Adler wrote: “Reuters colleagues, I could not be more proud of your skill, dedication, hard work, resilience and creativity in the midst of this crisis. As we brace for what is shaping up to be more of a marathon than a sprint, I thought this might be a good time to remind everyone of our unique attributes so that we can make the most of these extraordinary assets.”
He told staff to check facts carefully, “check all biases at the door of your virtual office” and elevate factually, legally and tonally sensitive stories to editors”, adding: “Let’s always choose speed over haste so we can preserve accuracy and fairness.”
Adler concluded: “I’m so grateful to you all, and I especially want to assure you that we will continue to put your health and safety first as we fight our way through these challenging times.
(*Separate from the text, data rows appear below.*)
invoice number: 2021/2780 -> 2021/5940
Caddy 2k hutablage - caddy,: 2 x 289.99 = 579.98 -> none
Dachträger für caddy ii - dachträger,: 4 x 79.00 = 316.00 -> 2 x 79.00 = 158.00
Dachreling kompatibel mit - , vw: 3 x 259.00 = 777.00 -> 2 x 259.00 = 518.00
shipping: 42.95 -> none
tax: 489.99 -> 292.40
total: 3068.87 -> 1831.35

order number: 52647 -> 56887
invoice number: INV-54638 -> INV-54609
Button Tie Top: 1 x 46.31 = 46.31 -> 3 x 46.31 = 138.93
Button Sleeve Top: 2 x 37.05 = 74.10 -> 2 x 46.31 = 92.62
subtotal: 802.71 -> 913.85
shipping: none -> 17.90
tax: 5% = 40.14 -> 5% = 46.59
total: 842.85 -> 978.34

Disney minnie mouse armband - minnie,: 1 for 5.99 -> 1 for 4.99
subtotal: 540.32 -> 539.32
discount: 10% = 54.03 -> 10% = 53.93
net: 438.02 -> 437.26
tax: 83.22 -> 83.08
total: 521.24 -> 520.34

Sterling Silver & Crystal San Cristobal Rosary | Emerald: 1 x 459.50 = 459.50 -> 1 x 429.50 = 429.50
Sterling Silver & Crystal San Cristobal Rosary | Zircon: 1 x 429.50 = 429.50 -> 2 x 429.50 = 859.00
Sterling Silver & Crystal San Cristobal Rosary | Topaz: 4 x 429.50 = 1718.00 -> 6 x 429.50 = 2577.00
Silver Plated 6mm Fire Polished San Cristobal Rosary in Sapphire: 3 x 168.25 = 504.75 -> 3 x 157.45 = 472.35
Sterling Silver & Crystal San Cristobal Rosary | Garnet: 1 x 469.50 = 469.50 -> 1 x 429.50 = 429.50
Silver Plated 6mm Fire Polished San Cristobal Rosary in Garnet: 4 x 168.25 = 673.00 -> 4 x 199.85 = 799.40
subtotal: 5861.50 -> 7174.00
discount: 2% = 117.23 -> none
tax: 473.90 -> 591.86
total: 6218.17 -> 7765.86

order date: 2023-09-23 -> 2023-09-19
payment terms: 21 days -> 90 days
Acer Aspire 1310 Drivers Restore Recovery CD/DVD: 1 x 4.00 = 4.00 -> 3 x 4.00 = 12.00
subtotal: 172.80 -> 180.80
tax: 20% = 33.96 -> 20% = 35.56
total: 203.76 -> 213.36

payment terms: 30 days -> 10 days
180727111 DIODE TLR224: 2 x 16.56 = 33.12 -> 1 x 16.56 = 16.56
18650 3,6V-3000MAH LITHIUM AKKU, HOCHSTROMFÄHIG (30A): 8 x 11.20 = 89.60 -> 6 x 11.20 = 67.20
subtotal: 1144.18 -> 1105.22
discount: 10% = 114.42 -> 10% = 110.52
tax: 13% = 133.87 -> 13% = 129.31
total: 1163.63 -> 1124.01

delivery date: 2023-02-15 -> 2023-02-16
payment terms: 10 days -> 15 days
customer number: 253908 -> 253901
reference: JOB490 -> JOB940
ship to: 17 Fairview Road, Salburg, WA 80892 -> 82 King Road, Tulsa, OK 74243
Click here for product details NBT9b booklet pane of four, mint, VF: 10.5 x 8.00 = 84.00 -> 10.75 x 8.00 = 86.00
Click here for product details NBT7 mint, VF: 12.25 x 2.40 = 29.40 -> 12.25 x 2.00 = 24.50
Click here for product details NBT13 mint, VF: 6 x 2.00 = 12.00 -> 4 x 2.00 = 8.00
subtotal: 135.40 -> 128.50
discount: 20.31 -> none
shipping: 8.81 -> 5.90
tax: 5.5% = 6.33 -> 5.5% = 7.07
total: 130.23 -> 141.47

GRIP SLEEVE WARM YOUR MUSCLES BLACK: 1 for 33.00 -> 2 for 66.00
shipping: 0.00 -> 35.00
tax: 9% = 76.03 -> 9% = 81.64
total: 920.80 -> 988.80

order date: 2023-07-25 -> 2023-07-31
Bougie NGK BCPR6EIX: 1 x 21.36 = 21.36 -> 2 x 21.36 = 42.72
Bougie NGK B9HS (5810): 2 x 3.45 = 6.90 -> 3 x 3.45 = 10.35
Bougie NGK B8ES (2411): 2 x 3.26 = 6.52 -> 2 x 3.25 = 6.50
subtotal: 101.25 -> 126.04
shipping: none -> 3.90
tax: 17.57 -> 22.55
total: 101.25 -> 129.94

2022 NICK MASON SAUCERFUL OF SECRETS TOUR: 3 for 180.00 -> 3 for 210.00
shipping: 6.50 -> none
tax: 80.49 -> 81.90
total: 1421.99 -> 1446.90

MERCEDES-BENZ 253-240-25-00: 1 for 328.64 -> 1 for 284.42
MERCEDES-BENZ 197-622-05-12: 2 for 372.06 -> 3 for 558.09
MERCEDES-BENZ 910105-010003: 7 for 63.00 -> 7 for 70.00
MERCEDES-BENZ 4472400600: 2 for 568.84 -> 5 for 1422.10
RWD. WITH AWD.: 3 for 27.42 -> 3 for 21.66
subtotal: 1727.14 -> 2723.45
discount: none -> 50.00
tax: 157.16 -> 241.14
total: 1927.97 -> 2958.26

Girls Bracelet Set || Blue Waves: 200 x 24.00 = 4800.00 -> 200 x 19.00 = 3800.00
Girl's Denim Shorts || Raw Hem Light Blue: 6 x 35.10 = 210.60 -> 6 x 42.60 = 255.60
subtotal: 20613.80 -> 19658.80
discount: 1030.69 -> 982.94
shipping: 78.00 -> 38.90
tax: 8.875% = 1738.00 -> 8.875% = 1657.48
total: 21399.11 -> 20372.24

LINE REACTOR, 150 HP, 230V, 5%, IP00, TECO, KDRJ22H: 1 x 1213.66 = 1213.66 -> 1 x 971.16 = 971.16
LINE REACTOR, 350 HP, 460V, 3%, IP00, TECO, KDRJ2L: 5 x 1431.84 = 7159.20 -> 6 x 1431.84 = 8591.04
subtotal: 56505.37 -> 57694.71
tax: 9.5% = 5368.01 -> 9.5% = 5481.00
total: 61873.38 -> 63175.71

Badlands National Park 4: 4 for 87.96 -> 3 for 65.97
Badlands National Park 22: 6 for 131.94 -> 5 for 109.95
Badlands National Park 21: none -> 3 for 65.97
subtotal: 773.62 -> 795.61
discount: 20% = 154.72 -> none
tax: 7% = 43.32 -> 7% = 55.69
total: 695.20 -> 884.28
I am confident that we will come out the other end with even greater strength as a news organization and as a business.
“I’ve been collecting inspirational quotes these past couple of weeks so let me close with a favorite from Winston Churchill:
"‘The truth is incontrovertible. Malice may attack it, ignorance may deride it, but in the end, there it is.’
“Please stay healthy, stay safe, and stay the course.”